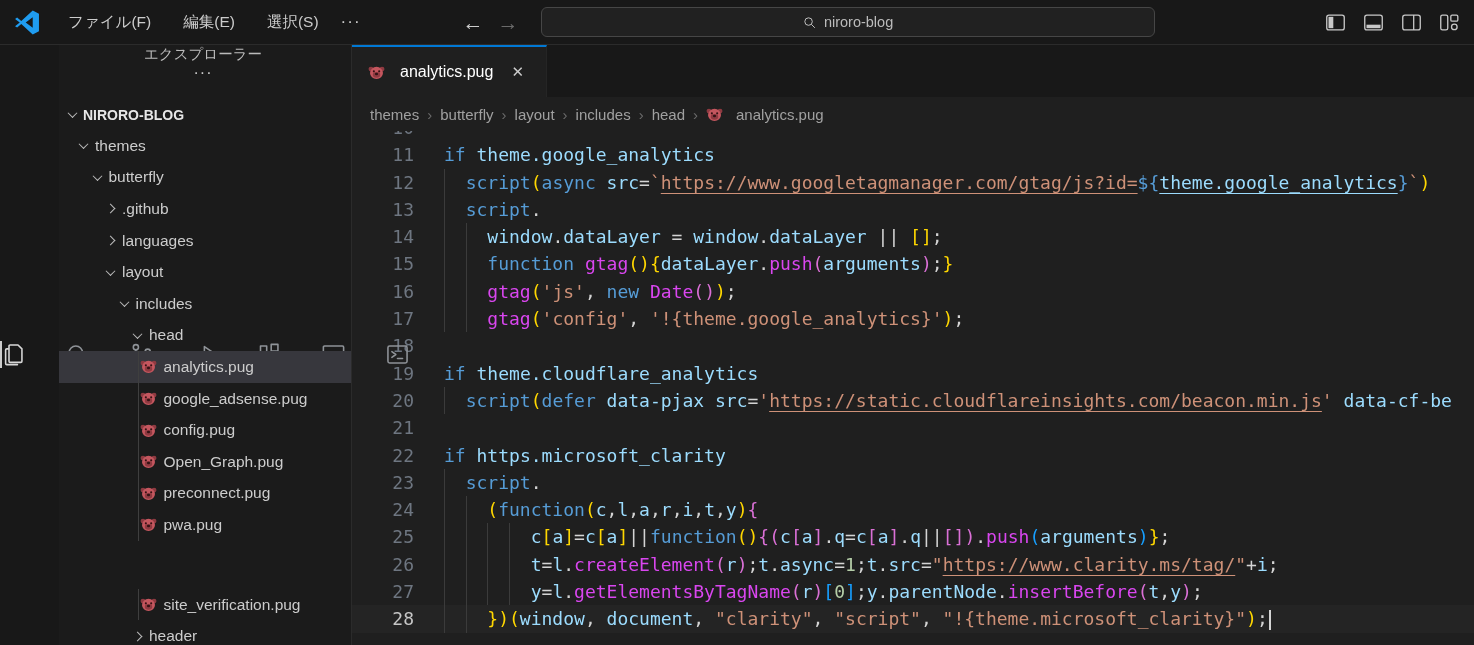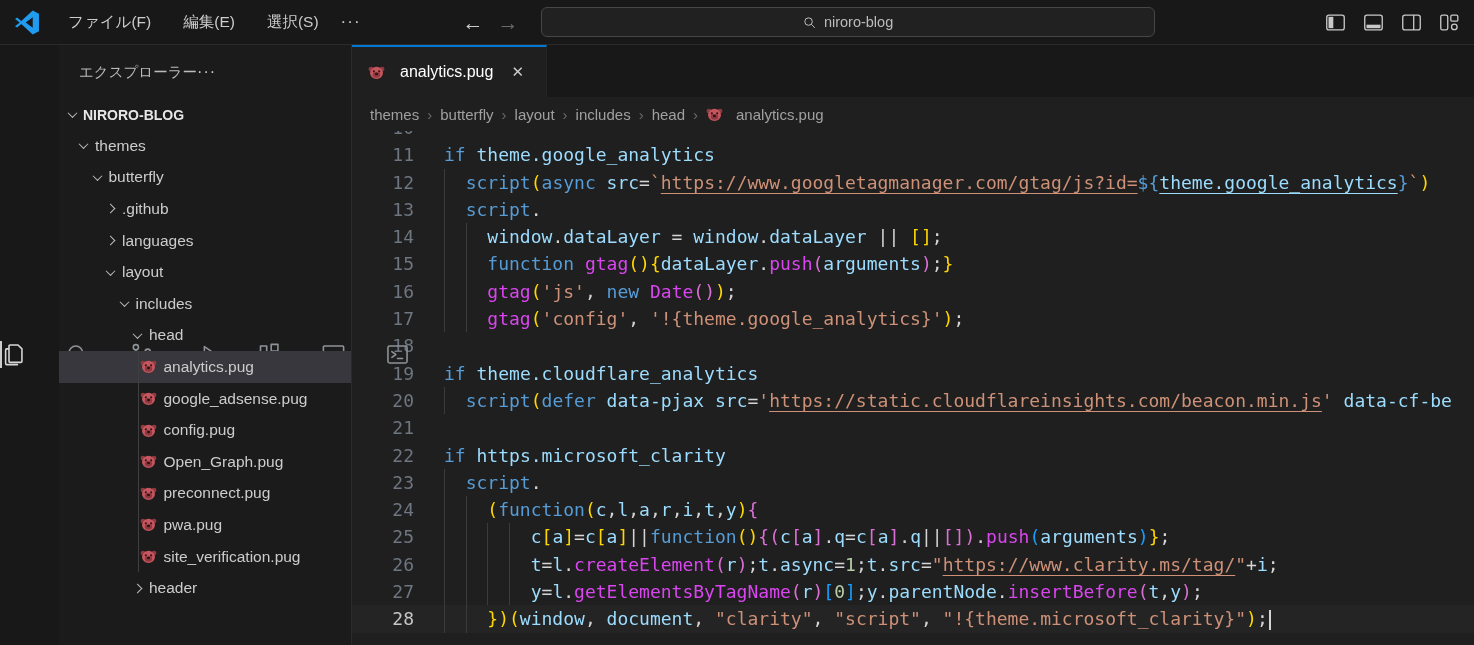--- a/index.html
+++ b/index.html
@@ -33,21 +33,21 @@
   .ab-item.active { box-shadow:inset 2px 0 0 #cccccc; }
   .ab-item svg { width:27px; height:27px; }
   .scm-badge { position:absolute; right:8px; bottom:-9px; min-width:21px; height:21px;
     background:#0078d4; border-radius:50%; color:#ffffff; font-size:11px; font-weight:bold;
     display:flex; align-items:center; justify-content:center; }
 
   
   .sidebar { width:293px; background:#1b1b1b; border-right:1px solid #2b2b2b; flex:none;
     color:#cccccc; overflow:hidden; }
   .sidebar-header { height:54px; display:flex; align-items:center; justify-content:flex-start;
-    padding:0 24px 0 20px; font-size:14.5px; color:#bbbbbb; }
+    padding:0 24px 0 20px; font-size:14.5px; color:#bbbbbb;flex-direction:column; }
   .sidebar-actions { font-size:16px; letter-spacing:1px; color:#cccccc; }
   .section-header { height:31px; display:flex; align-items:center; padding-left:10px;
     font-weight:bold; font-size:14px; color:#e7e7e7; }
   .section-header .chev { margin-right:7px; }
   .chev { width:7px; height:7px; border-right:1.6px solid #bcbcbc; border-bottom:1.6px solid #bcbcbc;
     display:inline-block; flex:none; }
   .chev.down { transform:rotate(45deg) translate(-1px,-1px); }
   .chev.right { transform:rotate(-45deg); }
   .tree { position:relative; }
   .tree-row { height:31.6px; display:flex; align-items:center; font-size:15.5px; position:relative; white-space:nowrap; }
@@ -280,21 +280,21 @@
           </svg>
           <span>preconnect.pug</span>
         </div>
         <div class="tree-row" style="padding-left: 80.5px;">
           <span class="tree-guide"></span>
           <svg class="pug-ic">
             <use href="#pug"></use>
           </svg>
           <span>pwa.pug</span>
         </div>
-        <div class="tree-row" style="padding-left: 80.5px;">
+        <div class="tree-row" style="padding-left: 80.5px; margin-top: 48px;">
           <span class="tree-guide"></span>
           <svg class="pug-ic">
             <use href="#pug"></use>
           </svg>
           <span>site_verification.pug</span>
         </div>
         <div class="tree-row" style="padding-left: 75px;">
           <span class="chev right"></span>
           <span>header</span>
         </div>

+===+

# Exercise requirements
The expected answer is a copy of each line above containing "relative".

# Written response
   .tree { position:relative; }
   .tree-row { height:31.6px; display:flex; align-items:center; font-size:15.5px; position:relative; white-space:nowrap; }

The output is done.